4) Martha Turned Rachel Person
(Martha Stewart turned Rachel Ray)
Ok, this might have been me when I was in college. Remember those boys who always came to class looking like they stepped out of a suitcase that flew to Australia and back, got stuck in a rainstorm on the tarmac and was spilled on by pink kool-aid. This, of course, was not only incredbly endearing to me, but also itched at my maternal insitnct to help. I loved to bake for my friends, sew ripped shirts and I cannot tell you how many laundry lessons I gave to boys. I probably ended up folding half of their laundry with them. These are usually people who, like me, are not huge partiers, but still want to be social. You also become the hall therapist…not bad for knowing all the gossip (VB definitely gave stoner boy a sponge bath in the boys bathroom after Freshman formal!)
5) The Chasing Suma Person
I might have been a little of this too–as much as I hate to admit it. Suma Cum Laude is the highest honors you can get at most Universities. Chasing Suma’s are the people who come to school ready to graduate, go to grad school, get a high paying job and retire by the time they are 30 (unless they plan on becoming president). They study a lot, join a bunch of important clubs and run for student council.
6) The ‘What Was That Girl’s Name’ Person
I had one of these girls on my floor, but for the life of me I cannot remember her name. These are the people who tend to be around a lot, but are really afraid of breaking anything (a window, their ankle, their heart) and tend to be tentative about everything and anything from taking a vodka shot to raising their hand in class.
Of course, there is a bit of a mixture of all of these fabulous people in everyone.
Essential College Slang and Freshman Lingo:
Luge: This is when you get a huge block of ice with two or three grooves carved in the sloped sides. Someone kneels and puts their mouth to the bottom of the luge or ice canal and someone else pours a shot or alcohol from the top of the ice canal so the liquid is chilled before it reaches the person’s mouth. (um, hello brain freeze?)
Chiefing: References above.

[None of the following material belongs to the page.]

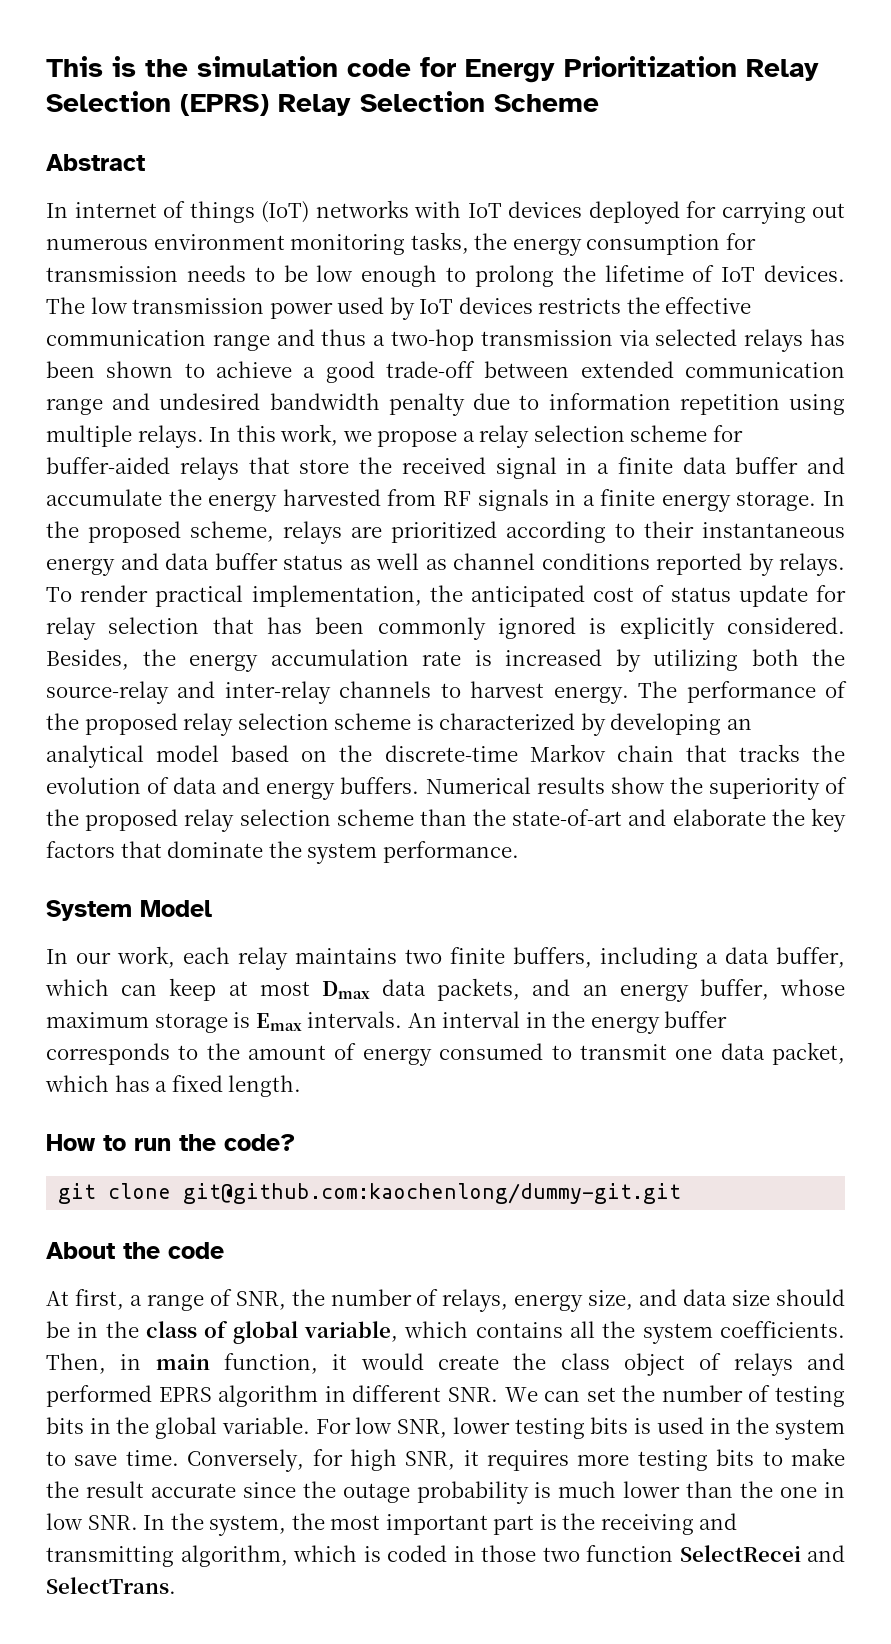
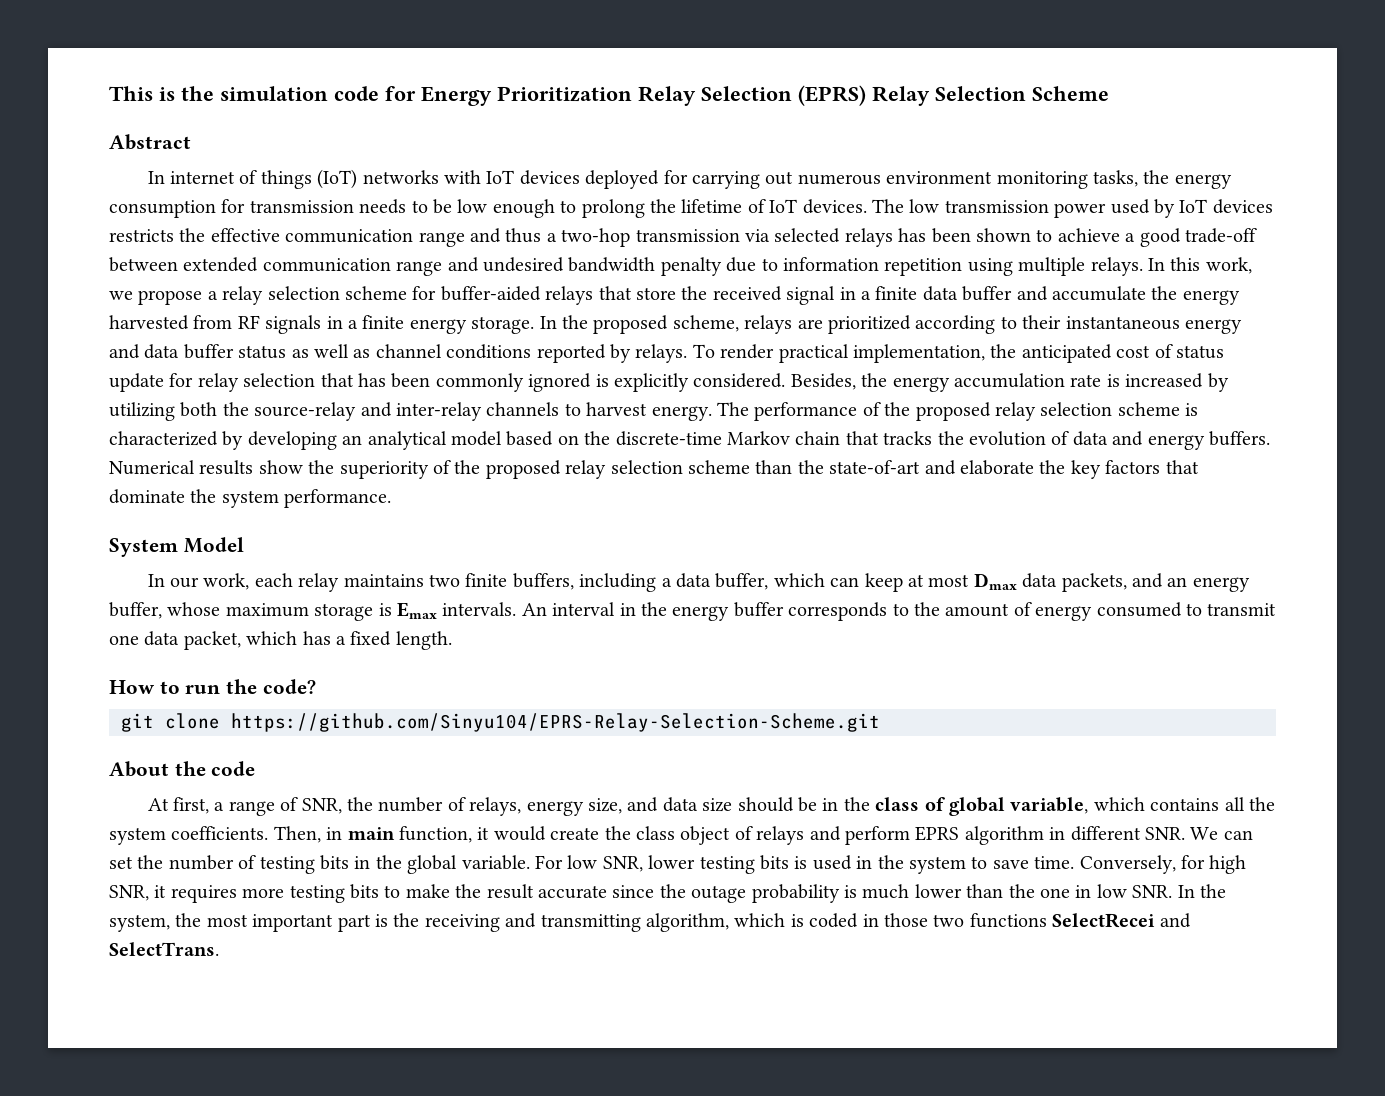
[183,1183,682,1204] git@github.com:kaochenlong/dummy-git.git -> [231,713,880,732] https://github.com/Sinyu104/EPRS-Relay-Selection-Scheme.git
[46,1385,152,1407] performed -> [844,826,910,845] perform
[586,1545,673,1562] function -> [969,913,1047,928] functions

This is when someone falls asleep and others draw penises/female anatomy/other male anatomy all over their face/neck/body with Sharpie…or if they are nice regular markers (but who has regular markers in college).
Milking: Ok, I made this one up, but this is in honor of one of my friends who chugged two gallons of milk so that he would have to puke in the middle of his Chemistry test…and sure way to get out of not studying (and having everyone in class hate you because the smell is putrid).
Tent boxing: I used to love building tents at sleepovers when I was little, but the magnificent tents I saw built during college do not even compare to what we did with three couch cushions and my Barbie sleeping bag as a 7 year-old. Tent hot-boxing is when people build elaborate and padded tents (or just used zipped up sleeping bags) and then smoke pot inside them to keep the smoke in to get high faster.
Keg stand: When someone gets held up by their ankles doing a ‘hand stand’ on top of the keg while they drink. I never really understood this, can’t you drink more standing right-side up instead of upside down, so gravity works with you?
Security: In college this tends to mean something different than in real life. If a frat party hired ‘security’ it was usually an off duty cop who was paid an exorbitant amount of money by rich college kids to stand outside and make sure now real cops came by (or to kick out anyone who was stealing).